_DATA TO PROCESS_.
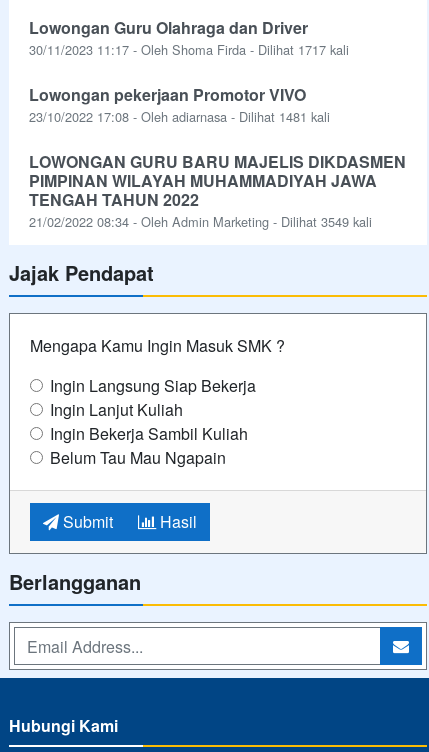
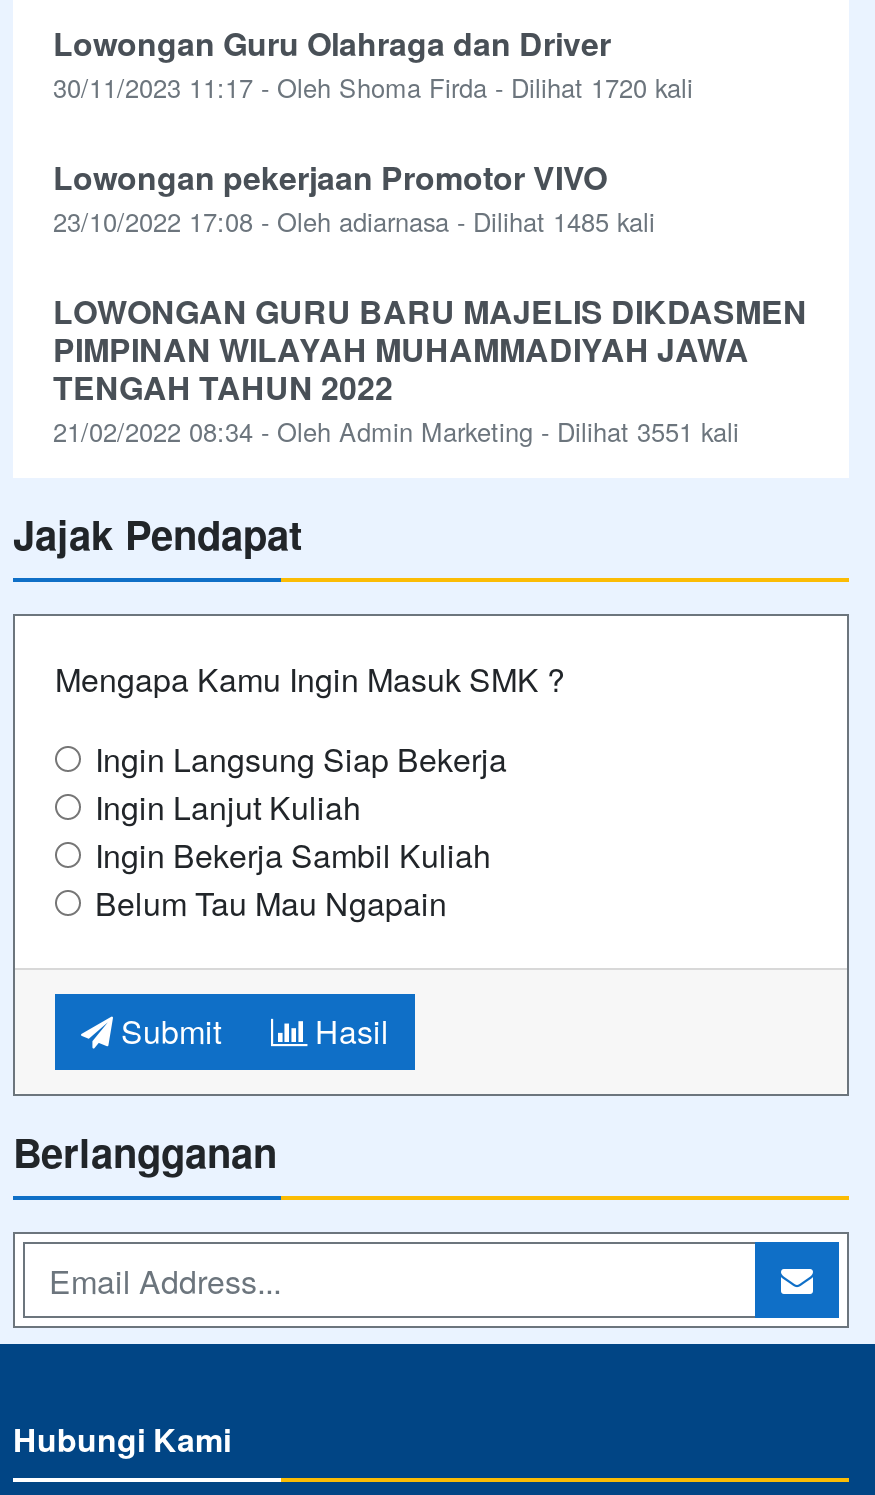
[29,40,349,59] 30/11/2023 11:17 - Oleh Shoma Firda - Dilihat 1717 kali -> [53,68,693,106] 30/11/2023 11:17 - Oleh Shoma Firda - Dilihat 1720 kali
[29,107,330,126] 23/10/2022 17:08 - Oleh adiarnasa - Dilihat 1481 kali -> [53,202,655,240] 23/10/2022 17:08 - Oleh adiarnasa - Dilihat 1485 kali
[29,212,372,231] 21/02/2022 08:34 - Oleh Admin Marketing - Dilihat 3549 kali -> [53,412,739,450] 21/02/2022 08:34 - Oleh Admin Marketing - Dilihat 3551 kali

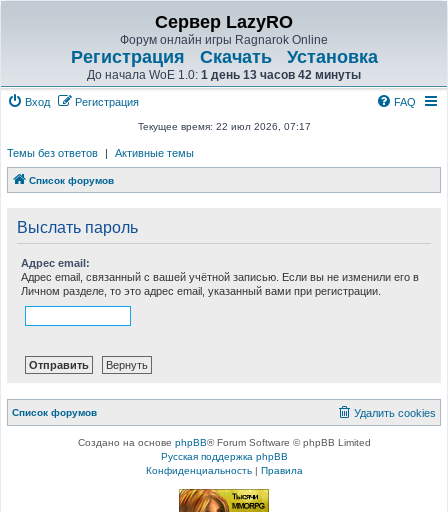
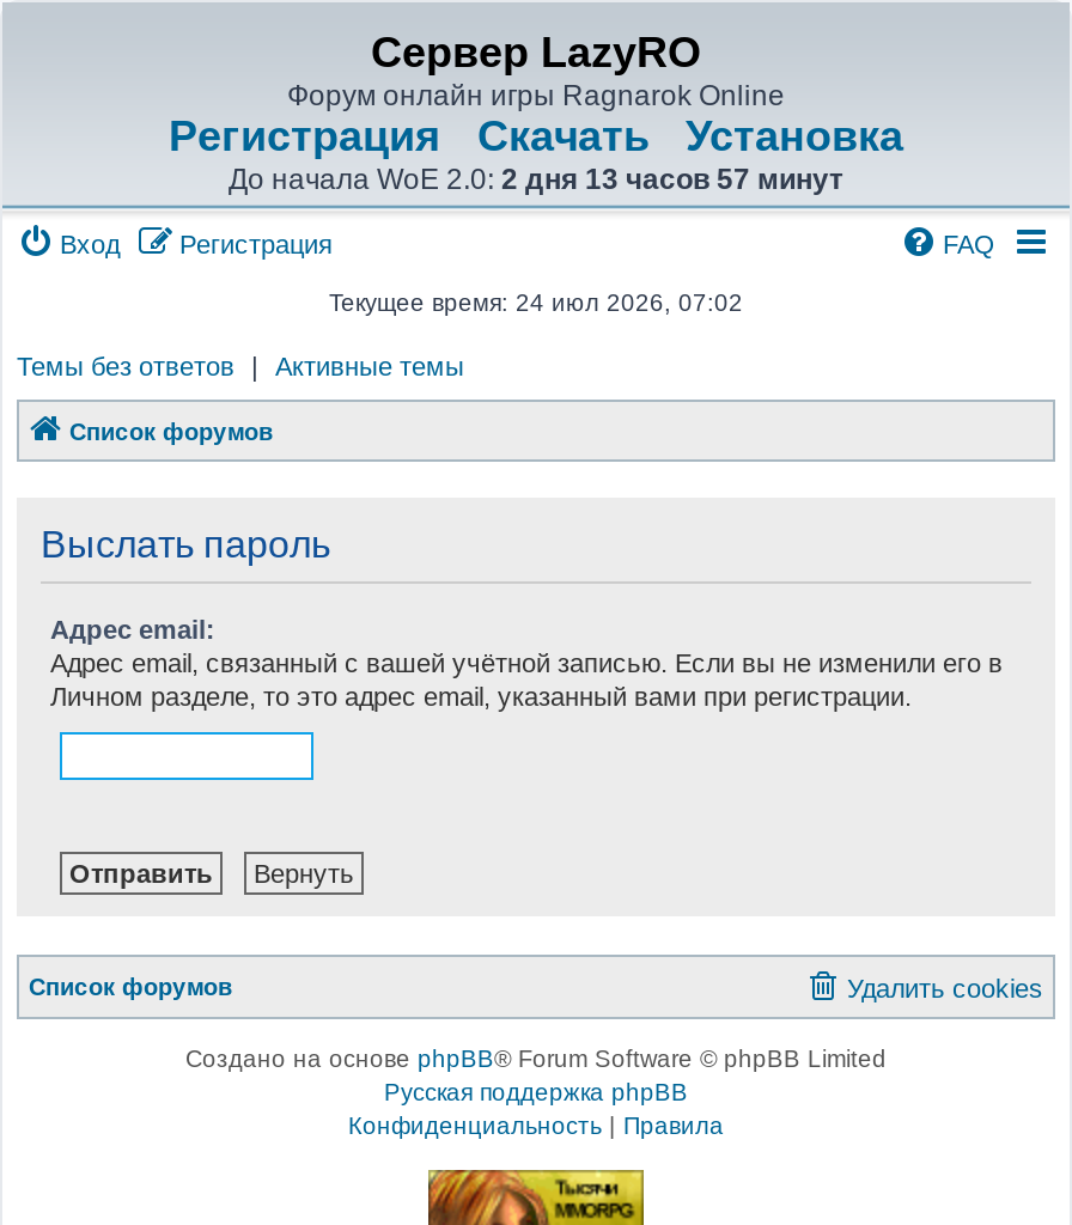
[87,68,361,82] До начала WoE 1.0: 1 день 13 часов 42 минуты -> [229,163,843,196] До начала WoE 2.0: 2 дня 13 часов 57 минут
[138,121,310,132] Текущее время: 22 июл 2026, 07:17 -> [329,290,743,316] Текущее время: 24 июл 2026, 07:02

_ASSIGNED TASK_.
Retrieve each line of the data in which the word "Dilihat" can be found.

_ANSWER SECTION_.
[29,40,349,59] 30/11/2023 11:17 - Oleh Shoma Firda - Dilihat 1717 kali -> [53,68,693,106] 30/11/2023 11:17 - Oleh Shoma Firda - Dilihat 1720 kali
[29,107,330,126] 23/10/2022 17:08 - Oleh adiarnasa - Dilihat 1481 kali -> [53,202,655,240] 23/10/2022 17:08 - Oleh adiarnasa - Dilihat 1485 kali
[29,212,372,231] 21/02/2022 08:34 - Oleh Admin Marketing - Dilihat 3549 kali -> [53,412,739,450] 21/02/2022 08:34 - Oleh Admin Marketing - Dilihat 3551 kali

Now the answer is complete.